American novelist (1894–1971)

Jack Woodford (1894–1971) was an American novelist and non-fiction writer, author of successful pulp novels and non-fiction, including books on writing and getting published. Most famously, Woodford authored Trial and Error, which caused something of a scandal at the time of publication because of its no-holds-barred insights into the publishing industry.

Born Josiah Pitts Woolfolk, he also wrote under the name Jack Woolfolk. The pen name "Jack Woodford" was derived from the first name of a writer he admired (Jack Lait, a writer for Hearst Publications) and the county where his father was born (Woodford County, Kentucky). Other pen names include Gordon Sayre, Sappho Henderson Britt, and Howard Hogue Kennedy.

== Life ==
Woodford grew up in Chicago when the dominant form of transportation was horse-drawn carriage. He was raised in well-to-do circumstances by his grandmother Annette (of Welsh stock) whom he called "Nettie". Nettie was a practicing member of Christian Science but was unable to bring Jack into the fold. Despite his general hatred of organized religion, Woodford joined the Freemasonry organization and remained a lifelong member.

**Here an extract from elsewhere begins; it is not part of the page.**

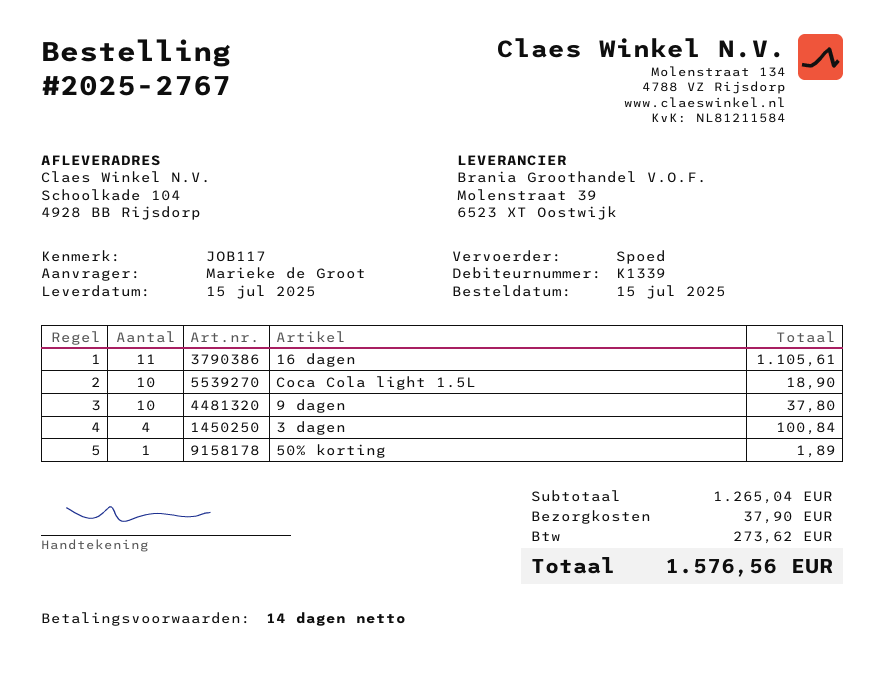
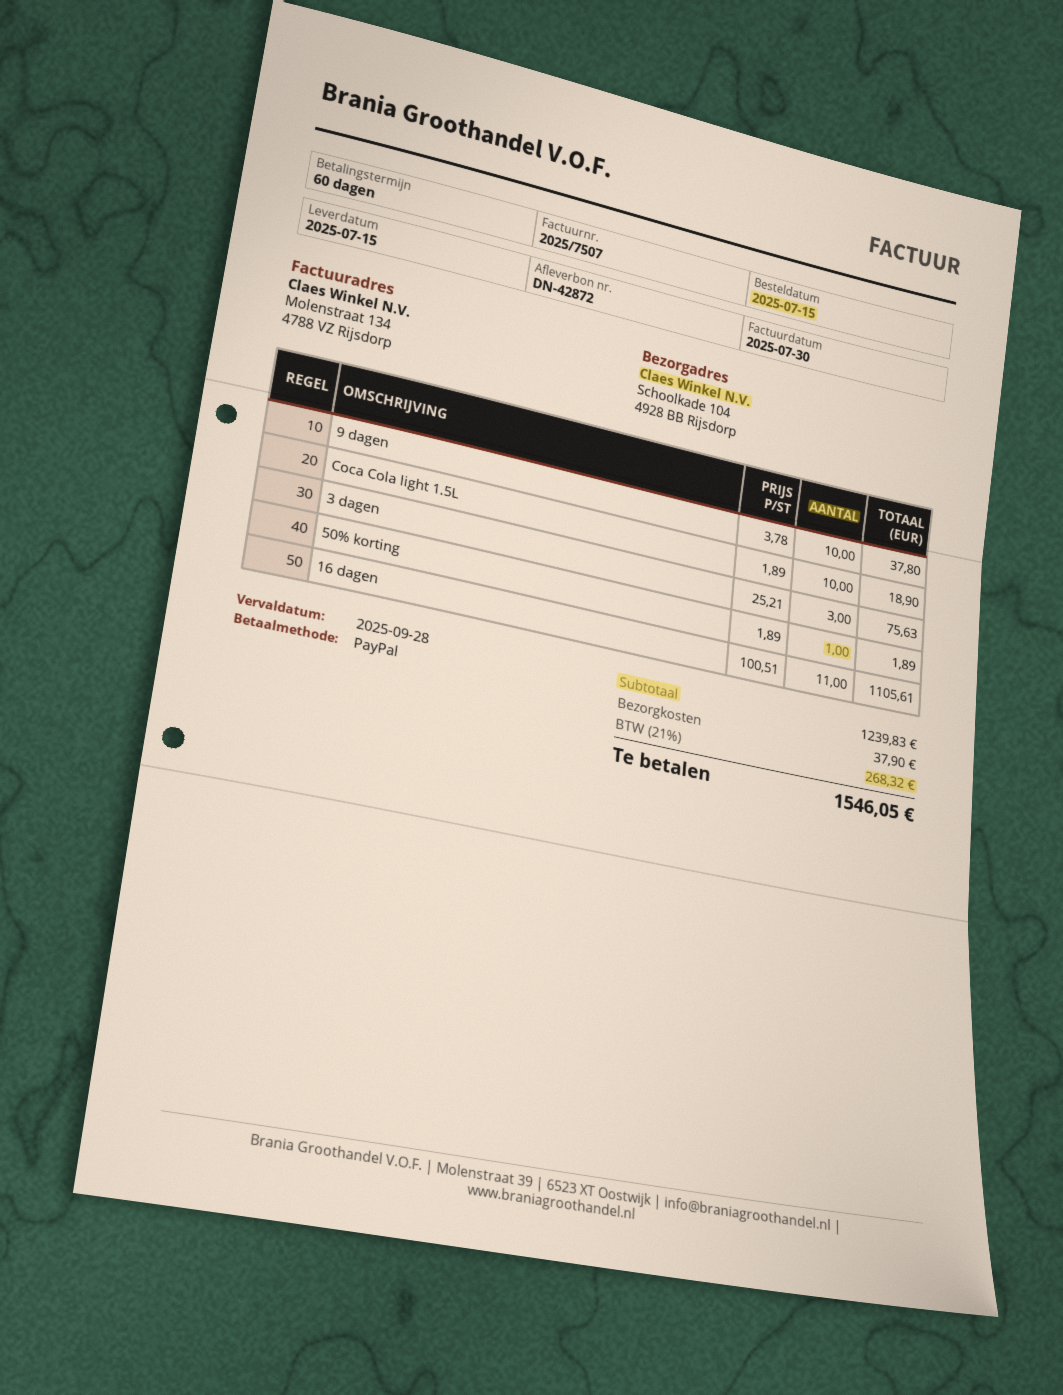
payment terms: 14 days -> 60 days
3 dagen: 4 for 100.84 -> 3 for 75.63
subtotal: 1265.04 -> 1239.83
tax: 273.62 -> 268.32
total: 1576.56 -> 1546.05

His father was a doctor who started a private practice in Sioux City, Iowa, eventually moving it to Chicago. He later taught diagnosis at Rush Medical College, before dying at the age of forty-nine, likely from mercury poisoning. Calomel (mercurous chloride) was a popular medicine at the time and one the doctor himself used to excess. Woodford, always physically vibrant, thought of his father as a hypochondriac.

Woodford witnessed the Eastland disaster where the steamer ship rolled over in the Chicago River and killed 845 people. He gave a firsthand account to the Chicago newspaper the Herald-Examiner and described the event in Chapter 21 of his autobiography.

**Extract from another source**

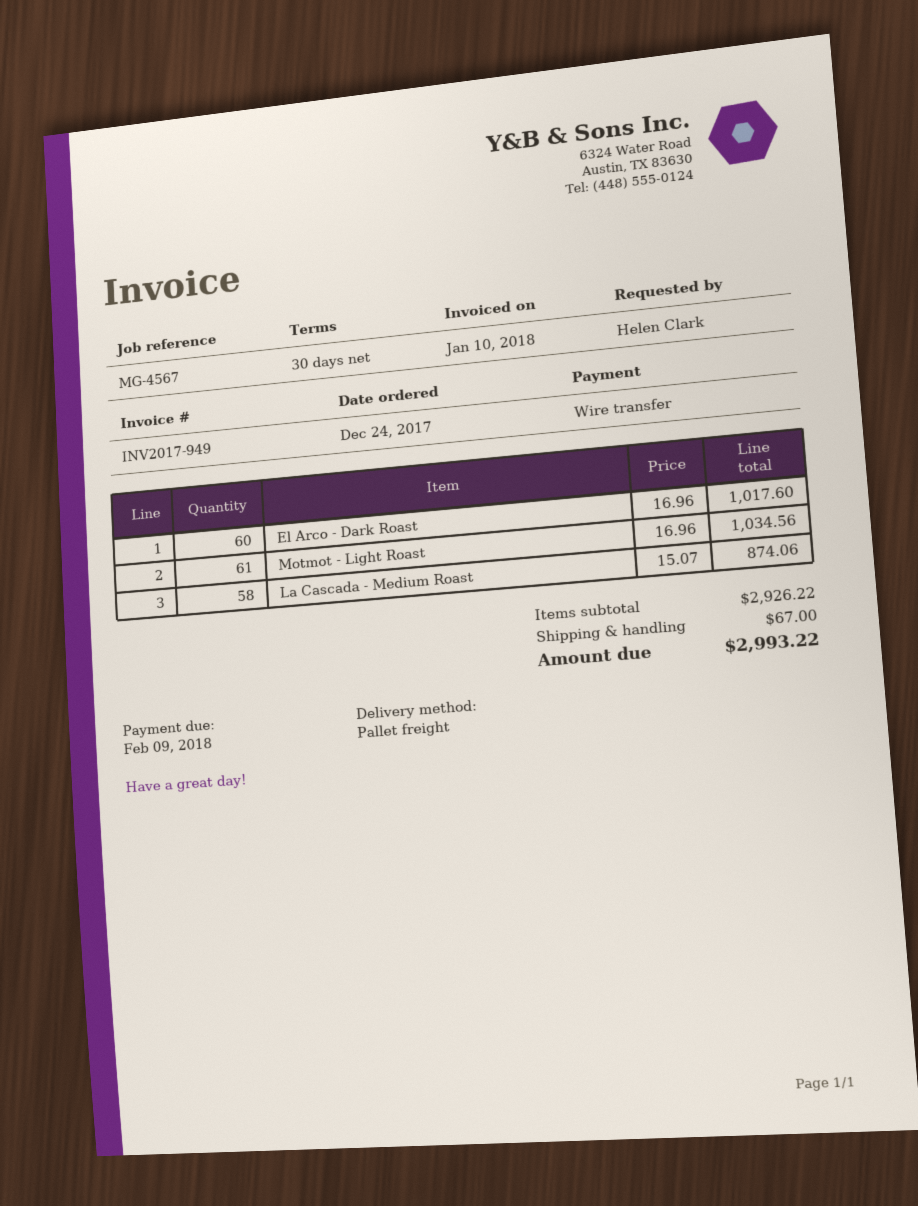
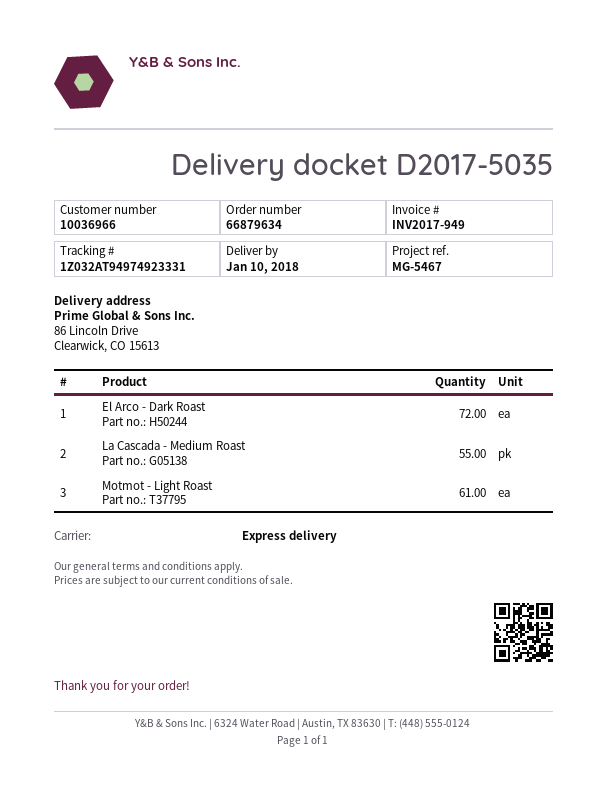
reference: MG-4567 -> MG-5467
shipping method: pallet freight -> express
El Arco - Dark Roast: 60 -> 72
La Cascada - Medium Roast: 58 -> 55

Among the many famous contemporaries Woodford befriended, the most notable are H. L. Mencken, writer/satirist James Branch Cabell, novelist Sherwood Anderson, composer George Antheil, and poet Ezra Pound. Woodford wrote a piece that was published in Pound's early Exile magazine. He also accompanied Winston Churchill when the former Prime Minister visited New York City.

Woodford was married on November 20, 1916, to the 16-year-old Josephine Hutchings, and divorced 17 years later. The only child from this marriage, Louella Woolfolk (who wrote under the pen name Louella Woodford), was also a published author who, at the age of 18, wrote a 273-page novel titled Maid Unafraid that was published in 1937 by Godwin.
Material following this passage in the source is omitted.